自分たちで考える「野球部」
セルフジャッジベースボール
江戸川が目指すのは選手たちが自ら考えて、自らサインを出す野球「セルフジャッジベースボール」(SJB)。SJB2年目、チームは試行錯誤を重ねながら、たくましくなっている。
■2大会連続で延長戦惜敗
江戸川が今夏、今秋の東京高校野球界に大きなトピック(話題)を提供している。コロナ禍で迎えた今夏は、練習時間が限られた中で、初戦で実力校・実践学園と対戦した。実践学園優位の下馬評の中で、江戸川が堂々の野球を展開していく。緊迫した攻防が続く熱戦は、江戸川が3対2でリードしゲーム終盤へ。8回に江戸川が2点を加えて勝利目前となったが、9回に3失点して5対5で延長戦へ。しかし延長10回に14失点して結果的には5対19で敗れたが、江戸川の野球は貫いた。新チームで迎えた今秋は1回戦で早大学院と対戦し、エース竹川葉流(2年)の投打の活躍によって9回まで2対2のスコアで延長戦に突入した。夏に続いての延長激闘となったが12回にサヨナラ負け。2大会連続で延長惜敗となった中で、江戸川は価値あるチャレンジをしていた。
■価値あるチャレンジ
江戸川は、試合のときに監督がサインを出していない。一般的に監督がサインを出さない戦い方を「ノーサイン野球」と表現するが、江戸川の場合は選手から選手へサインを送るため「ノーサイン」ではない。このチームでは、バッター、ランナーが自分たちで考えて、シグナルのように共通理解を図る戦いを「セルフジャッジベースボール」と呼んでいる。選手たちは練習メニューを自分たちで考えて、選手同士でミーティングを重ねながら、連携を高めて、公式戦へ向かう。
夏の実践学園、秋の早大学院戦、延長に突入しても選手たちは自らの判断でプレーし、そして敗れた。自分たちでやり抜いただけに、悔いはない。選手たちは実戦での収穫と課題をチームに持ち帰り、練習に反映する。練習と試合の良い循環が生まれているという。
■東京高校野球のパイオニアへ
今年の主力となる2年生は、コロナ禍の2020年4月に入学してきた選手たち。入学直後はオンライン授業が続いたため野球部入部は夏大会直前。同時期に江戸川に着任した園山蔵人監督はオンラインミーティングなどを実施して、選手たちに「セルフジャッジベースボール」の魅力を伝えていった。新たな気持ちで野球と向き合った選手たちは、自分たちで考えることで、確かな成長を遂げていったという。

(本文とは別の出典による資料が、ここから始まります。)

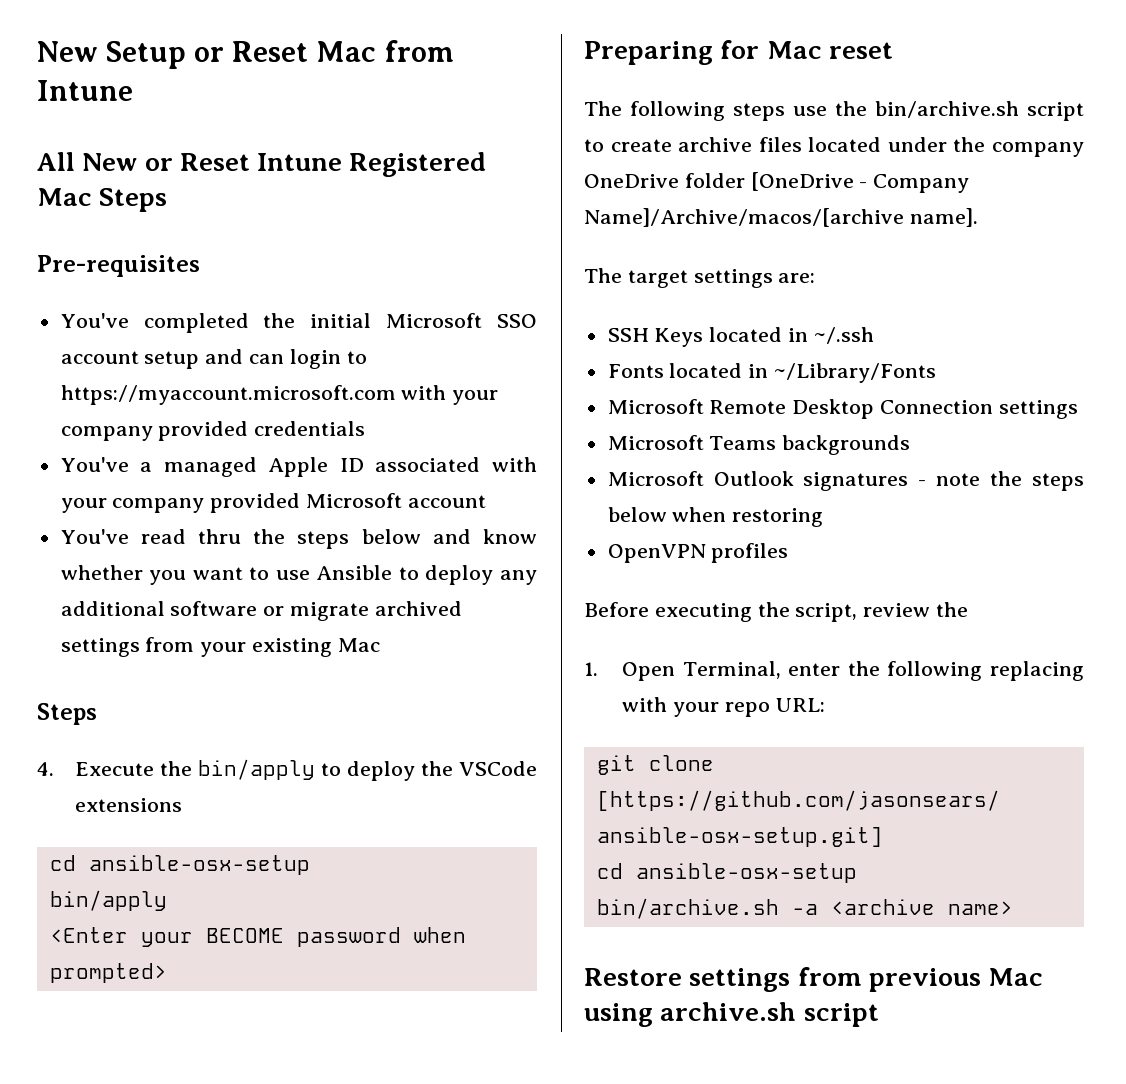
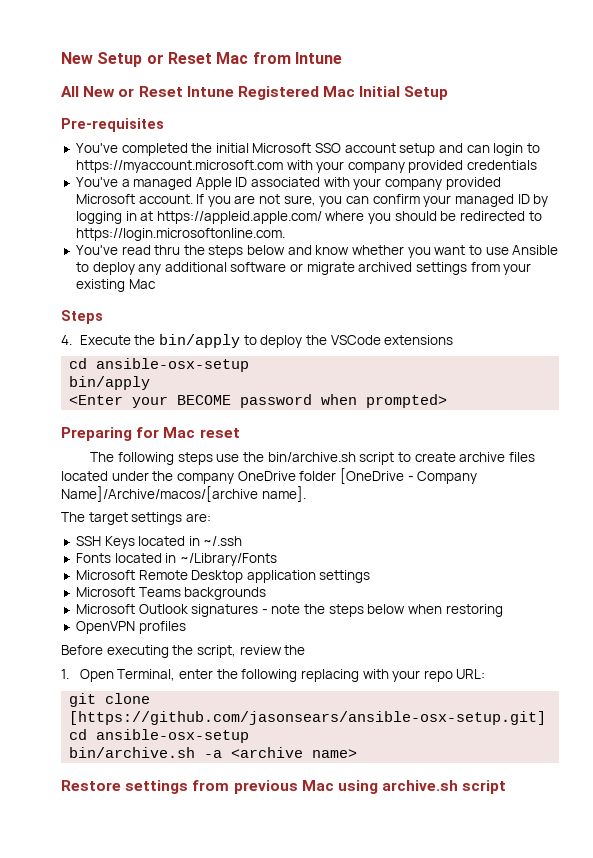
- All New or Reset Intune Registered Mac Steps
+ All New or Reset Intune Registered Mac Initial Setup
- You've a managed Apple ID associated with your company provided Microsoft account
+ You've a managed Apple ID associated with your company provided Microsoft account. If you are not sure, you can confirm your managed ID by logging in at https://appleid.apple.com/ where you should be redirected to https://login.microsoftonline.com.
- Microsoft Remote Desktop Connection settings
+ Microsoft Remote Desktop application settings

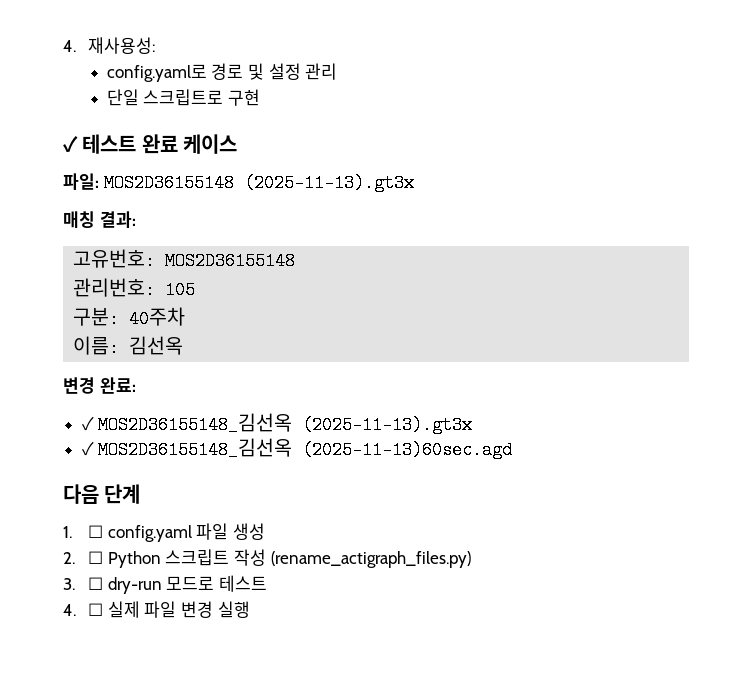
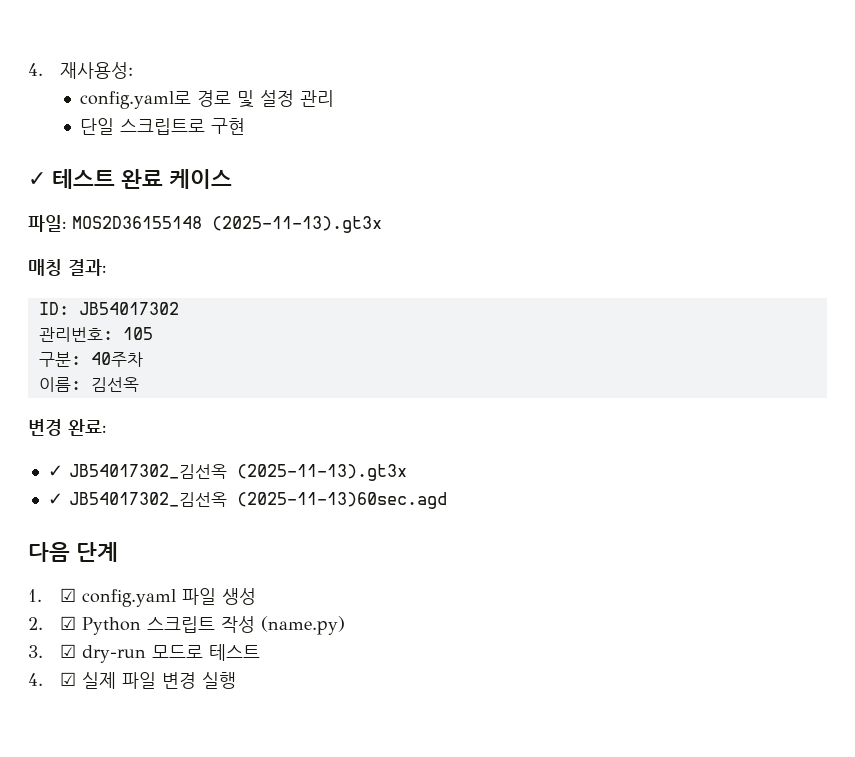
- 고유번호: MOS2D36155148
+ ID: JB54017302
- ✓ MOS2D36155148_김선옥 (2025-11-13).gt3x
+ ✓ JB54017302_김선옥 (2025-11-13).gt3x
- ✓ MOS2D36155148_김선옥 (2025-11-13)60sec.agd
+ ✓ JB54017302_김선옥 (2025-11-13)60sec.agd
- 1. ☐ config.yaml 파일 생성
+ 1. ☑ config.yaml 파일 생성
- 2. ☐ Python 스크립트 작성 (rename_actigraph_files.py)
+ 2. ☑ Python 스크립트 작성 (name.py)
- 3. ☐ dry-run 모드로 테스트
+ 3. ☑ dry-run 모드로 테스트
- 4. ☐ 실제 파일 변경 실행
+ 4. ☑ 실제 파일 변경 실행

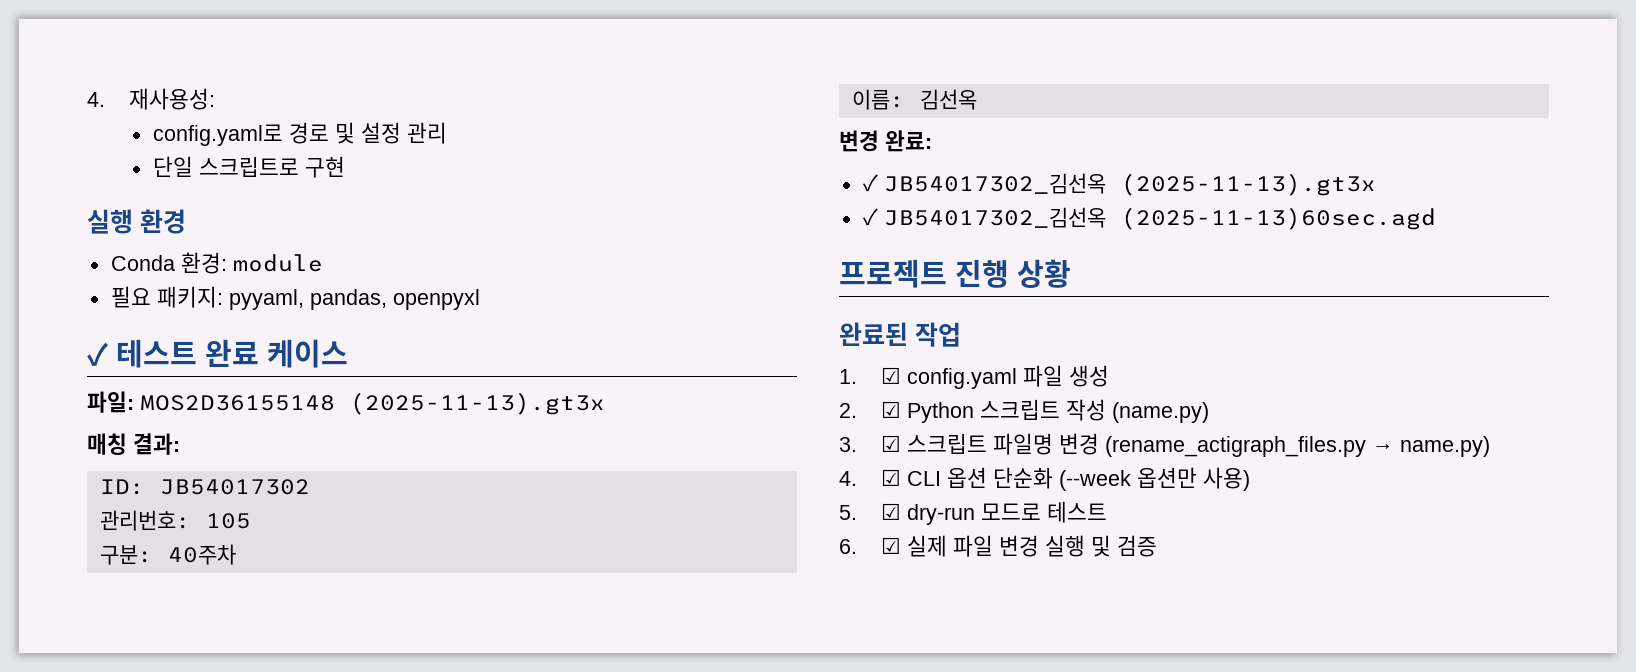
+ 실행 환경
+ Conda 환경: module
+ 필요 패키지: pyyaml, pandas, openpyxl
- 다음 단계
+ 프로젝트 진행 상황
+ 완료된 작업
- 3. ☑ dry-run 모드로 테스트
+ 3. ☑ 스크립트 파일명 변경 (rename_actigraph_files.py → name.py)
+ 4. ☑ CLI 옵션 단순화 (--week 옵션만 사용)
+ 5. ☑ dry-run 모드로 테스트
- 4. ☑ 실제 파일 변경 실행
+ 6. ☑ 실제 파일 변경 실행 및 검증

園山監督は「指導者の仕事は、野球の固定概念を捨てて、選手の限界を決めないこと。自分たちでサインを出してプレーすることで、監督が考えている以上の力を発揮してくれている。あとは結果がついてくれば、さらに成長できるはず」と選手のサポートを続ける。チームの目指す道は、勝利至上ではなく、SNSで「いいね!」を増やすように「GOOD GAME」を積み重ねること。
森坂翼主将(2年=内野手)は「『GOOD GAME』を増やすことが結果につながっていく。自分たちらしい『GOOD GAME』を追求していきたいと思います」と、笑顔をみせる。江戸川は「GOOD GAME」を増やすことで、東京高校野球のパイオニア(開拓者)となる。